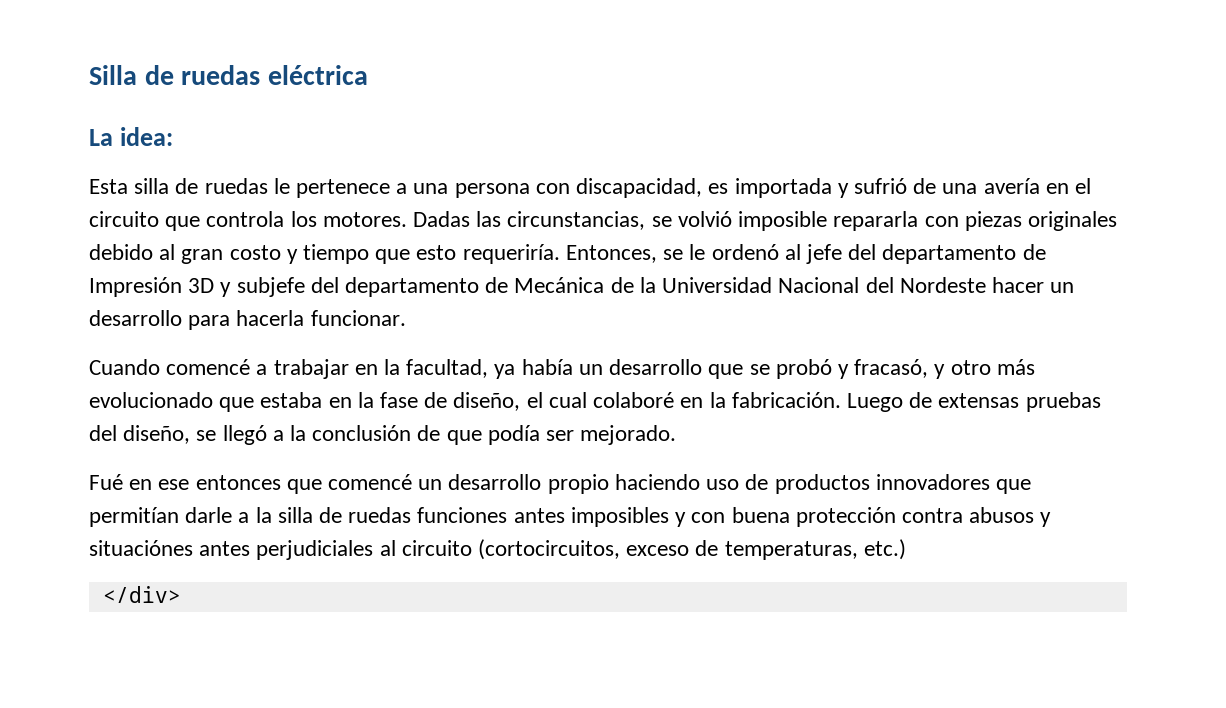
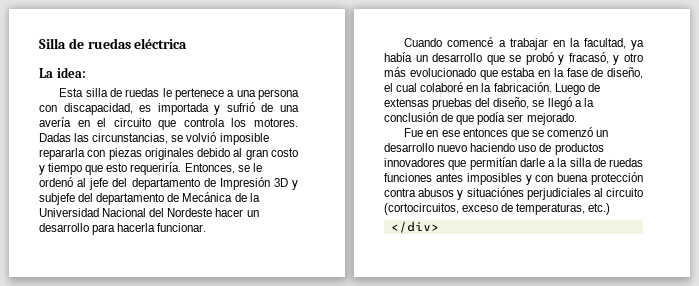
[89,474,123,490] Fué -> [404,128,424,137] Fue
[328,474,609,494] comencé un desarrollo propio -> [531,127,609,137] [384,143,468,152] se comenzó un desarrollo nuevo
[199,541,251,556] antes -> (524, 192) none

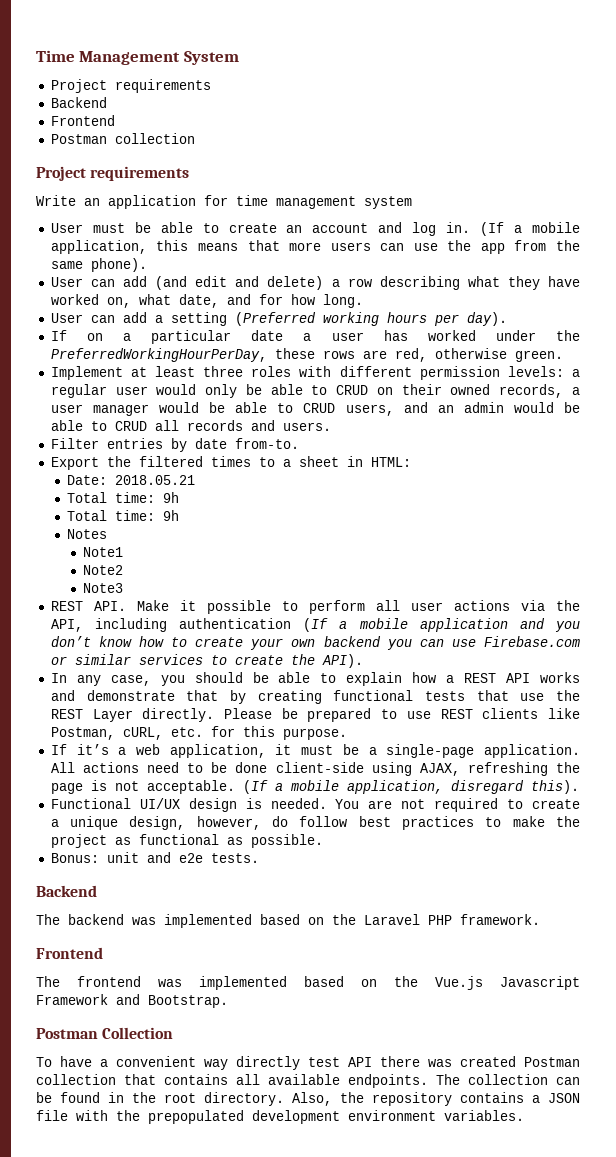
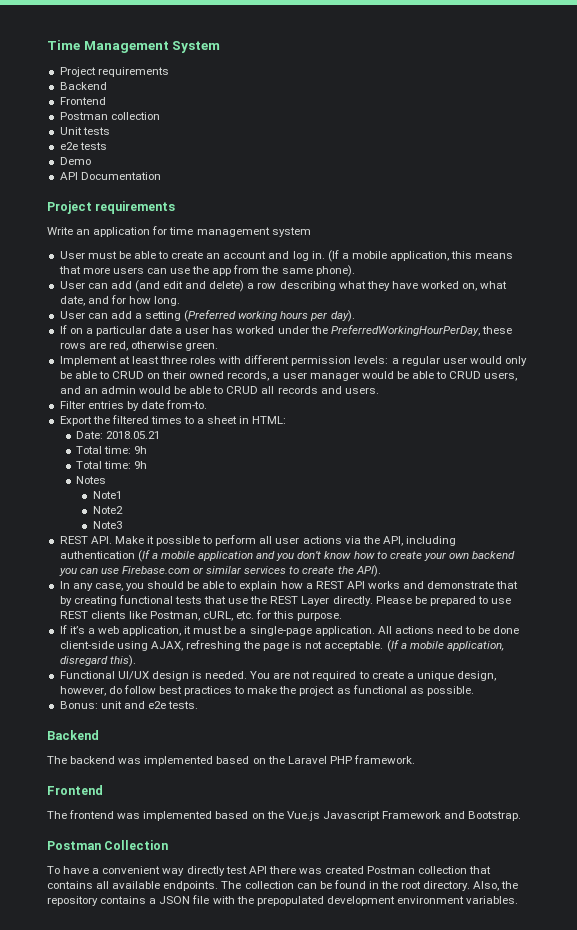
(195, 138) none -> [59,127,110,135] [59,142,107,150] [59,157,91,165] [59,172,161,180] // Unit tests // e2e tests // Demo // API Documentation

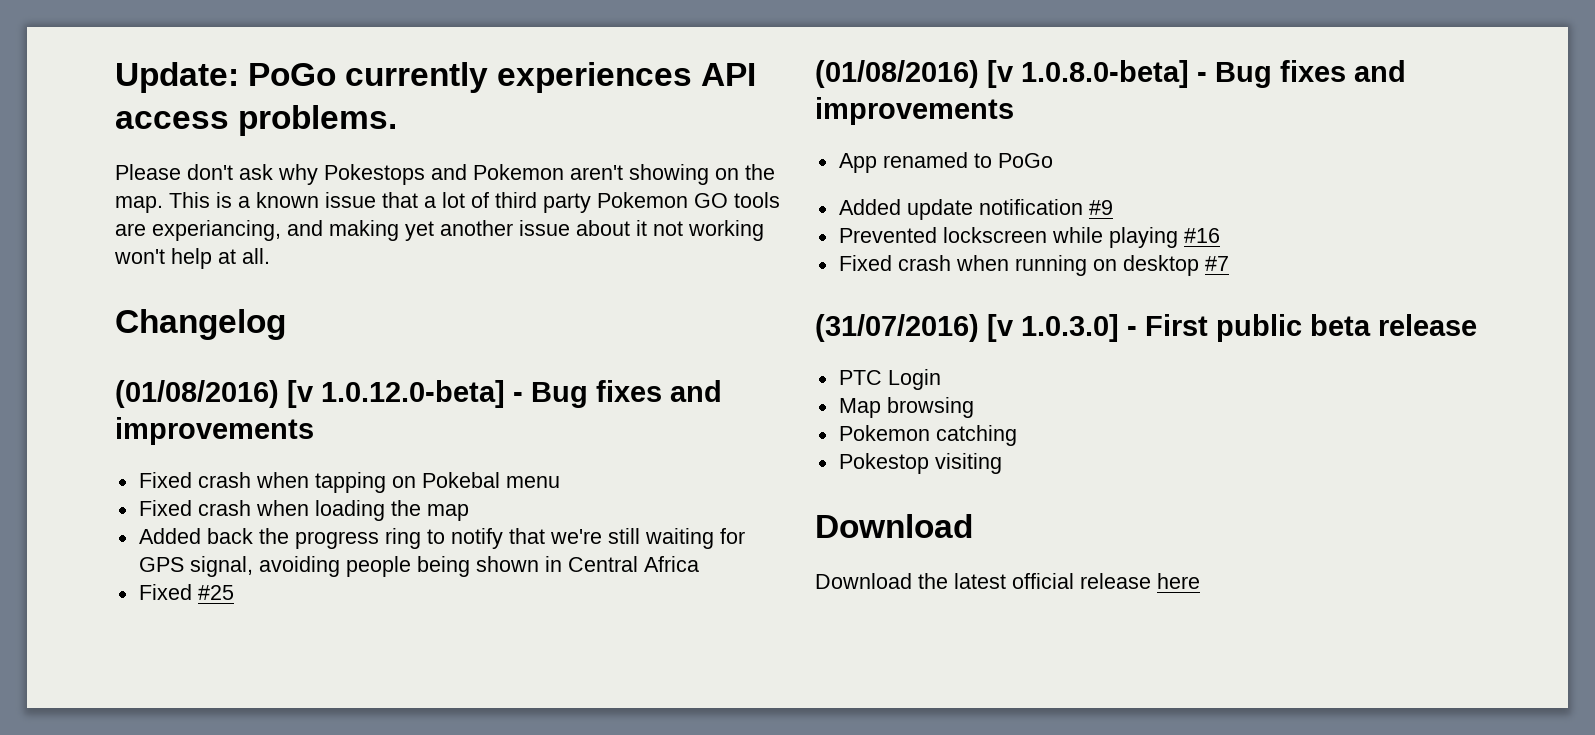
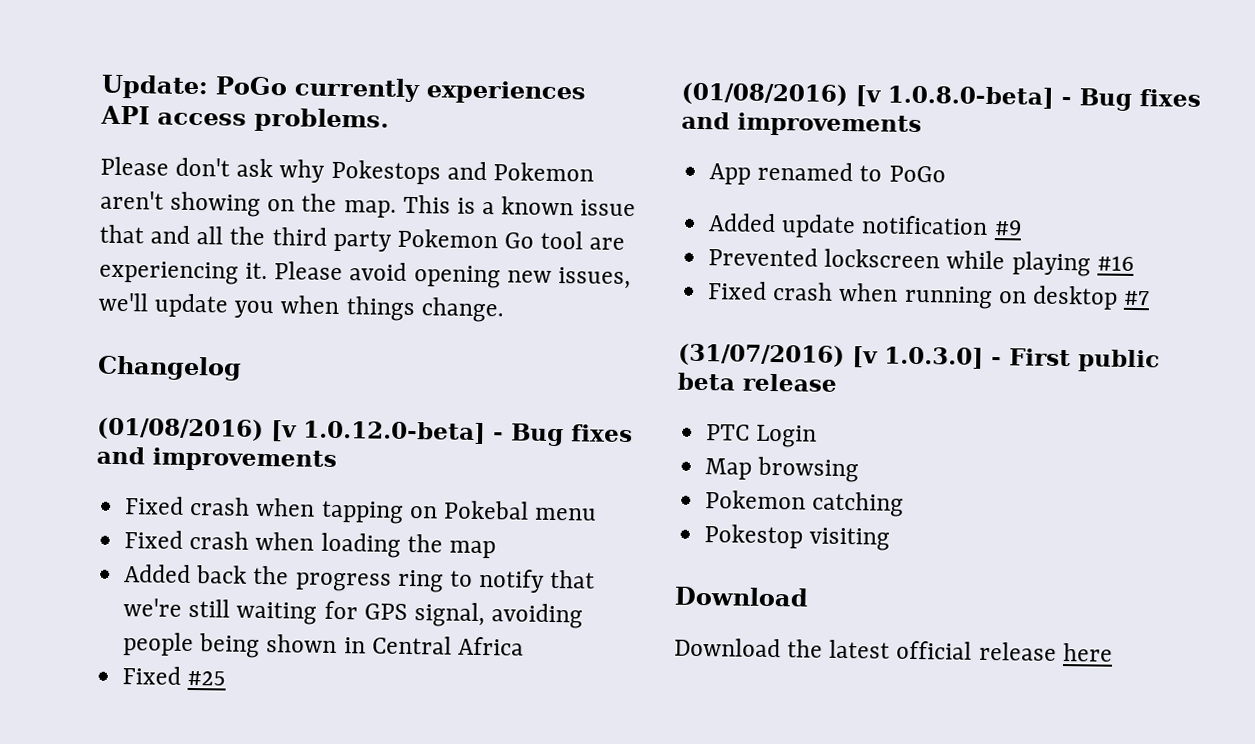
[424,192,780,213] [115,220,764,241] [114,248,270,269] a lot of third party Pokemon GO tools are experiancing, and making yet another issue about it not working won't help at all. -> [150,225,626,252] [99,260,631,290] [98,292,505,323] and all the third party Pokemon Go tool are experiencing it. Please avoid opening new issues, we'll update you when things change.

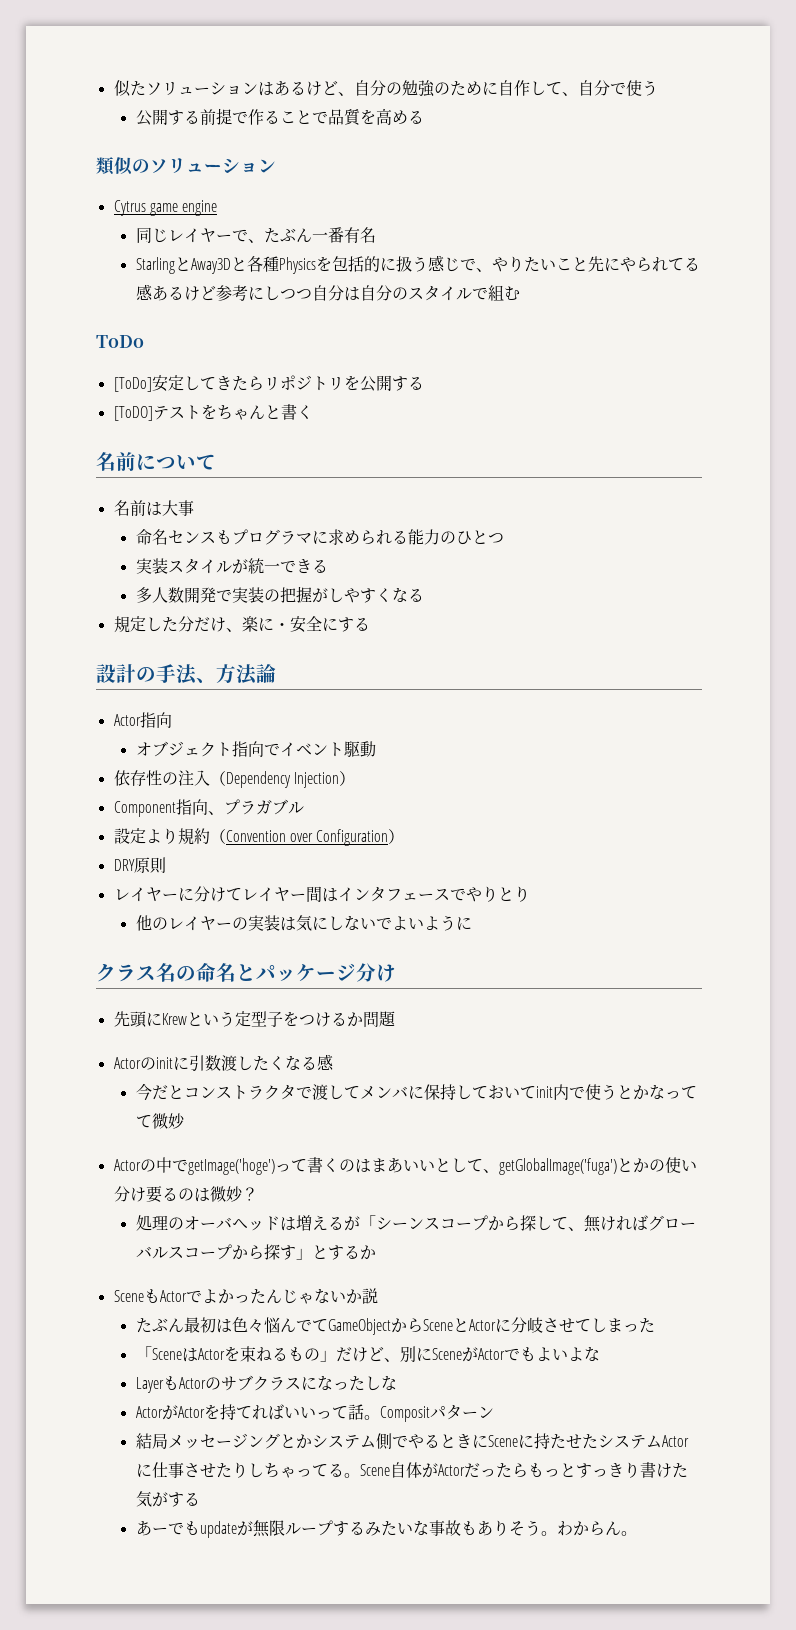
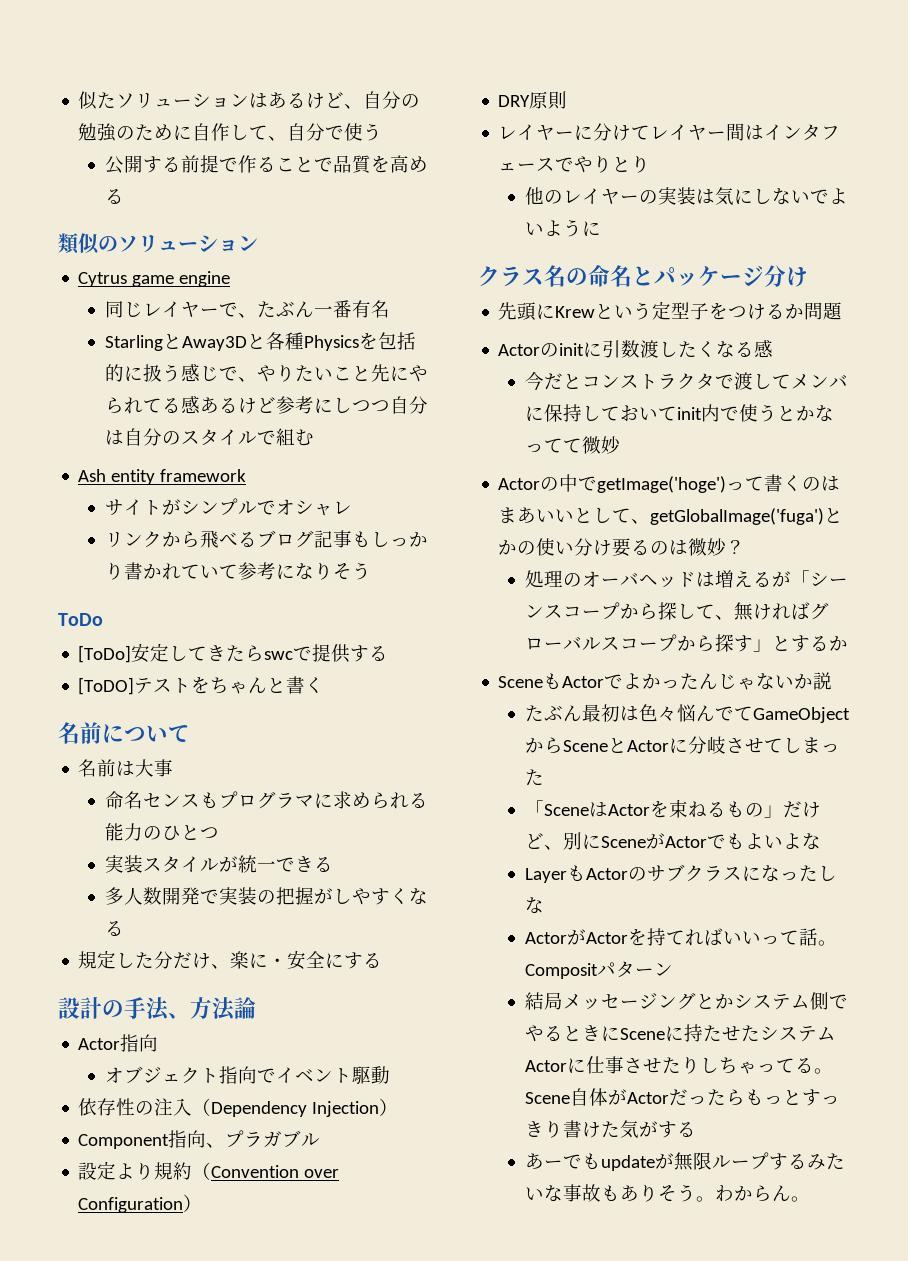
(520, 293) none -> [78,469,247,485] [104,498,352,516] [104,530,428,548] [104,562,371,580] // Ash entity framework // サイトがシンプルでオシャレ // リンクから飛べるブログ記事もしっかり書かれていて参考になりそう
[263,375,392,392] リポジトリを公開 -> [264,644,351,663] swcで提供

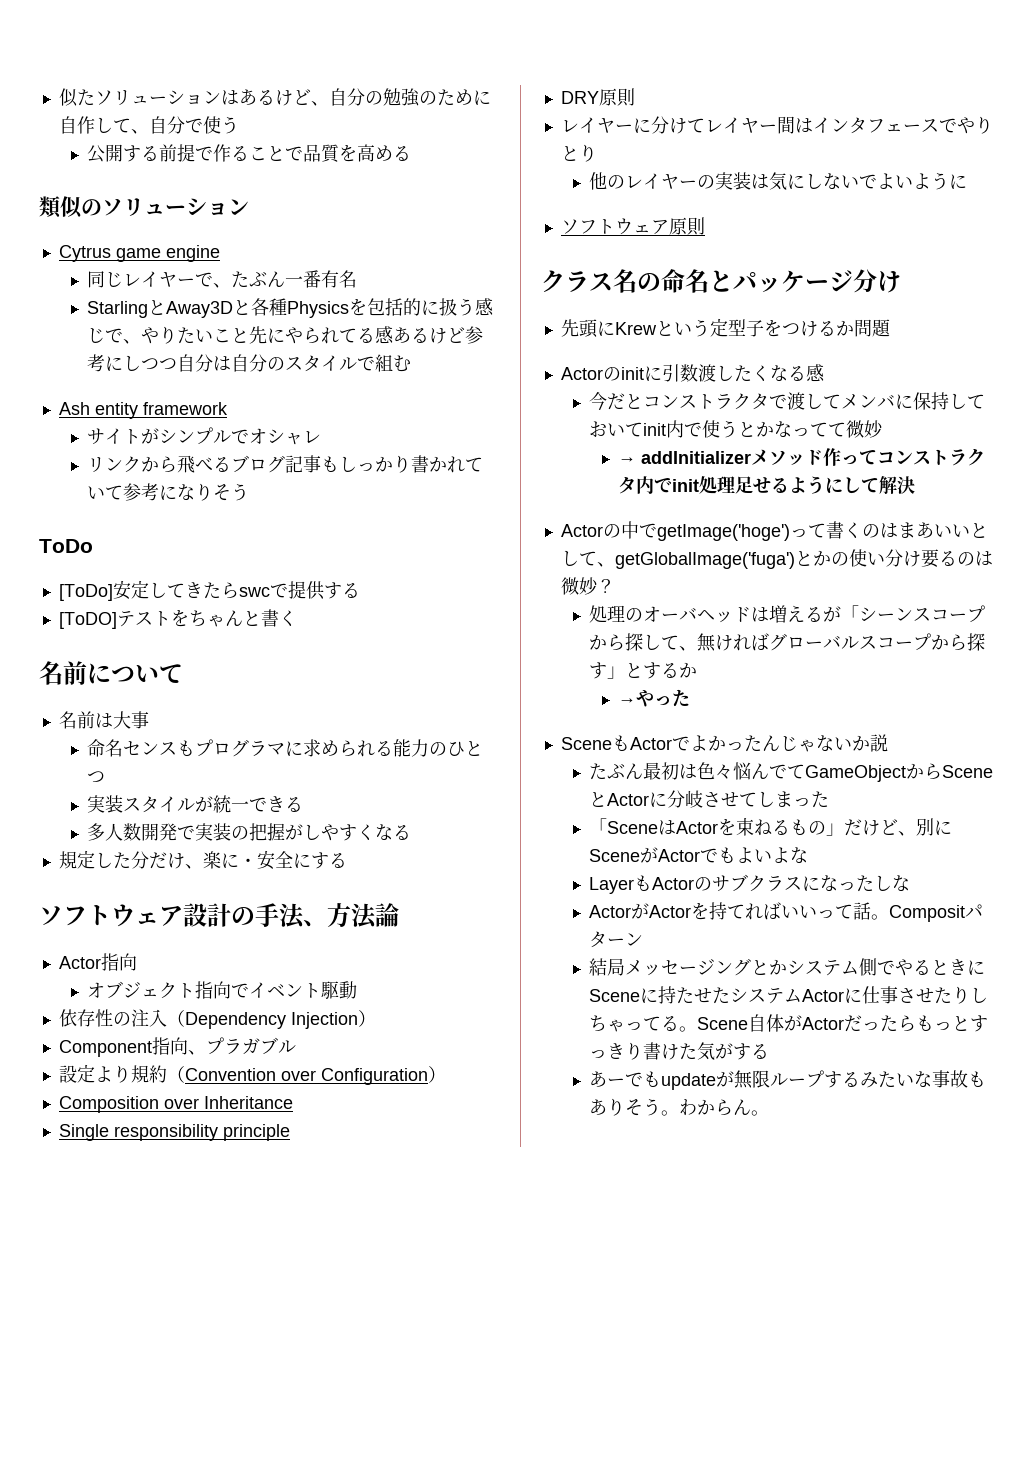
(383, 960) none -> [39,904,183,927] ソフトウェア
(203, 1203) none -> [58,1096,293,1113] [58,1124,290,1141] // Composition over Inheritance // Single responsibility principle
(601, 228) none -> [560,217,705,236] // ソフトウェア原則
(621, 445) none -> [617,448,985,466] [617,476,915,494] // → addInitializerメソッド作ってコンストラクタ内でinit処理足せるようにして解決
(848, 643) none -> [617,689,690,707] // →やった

════════

Give back, word for word, the lines from the one with "[199,541,251,556] antes -> (524, 192) none" to the end of the records above, and no pictures.

[199,541,251,556] antes -> (524, 192) none

(195, 138) none -> [59,127,110,135] [59,142,107,150] [59,157,91,165] [59,172,161,180] // Unit tests // e2e tests // Demo // API Documentation

[424,192,780,213] [115,220,764,241] [114,248,270,269] a lot of third party Pokemon GO tools are experiancing, and making yet another issue about it not working won't help at all. -> [150,225,626,252] [99,260,631,290] [98,292,505,323] and all the third party Pokemon Go tool are experiencing it. Please avoid opening new issues, we'll update you when things change.

(520, 293) none -> [78,469,247,485] [104,498,352,516] [104,530,428,548] [104,562,371,580] // Ash entity framework // サイトがシンプルでオシャレ // リンクから飛べるブログ記事もしっかり書かれていて参考になりそう
[263,375,392,392] リポジトリを公開 -> [264,644,351,663] swcで提供

(383, 960) none -> [39,904,183,927] ソフトウェア
(203, 1203) none -> [58,1096,293,1113] [58,1124,290,1141] // Composition over Inheritance // Single responsibility principle
(601, 228) none -> [560,217,705,236] // ソフトウェア原則
(621, 445) none -> [617,448,985,466] [617,476,915,494] // → addInitializerメソッド作ってコンストラクタ内でinit処理足せるようにして解決
(848, 643) none -> [617,689,690,707] // →やった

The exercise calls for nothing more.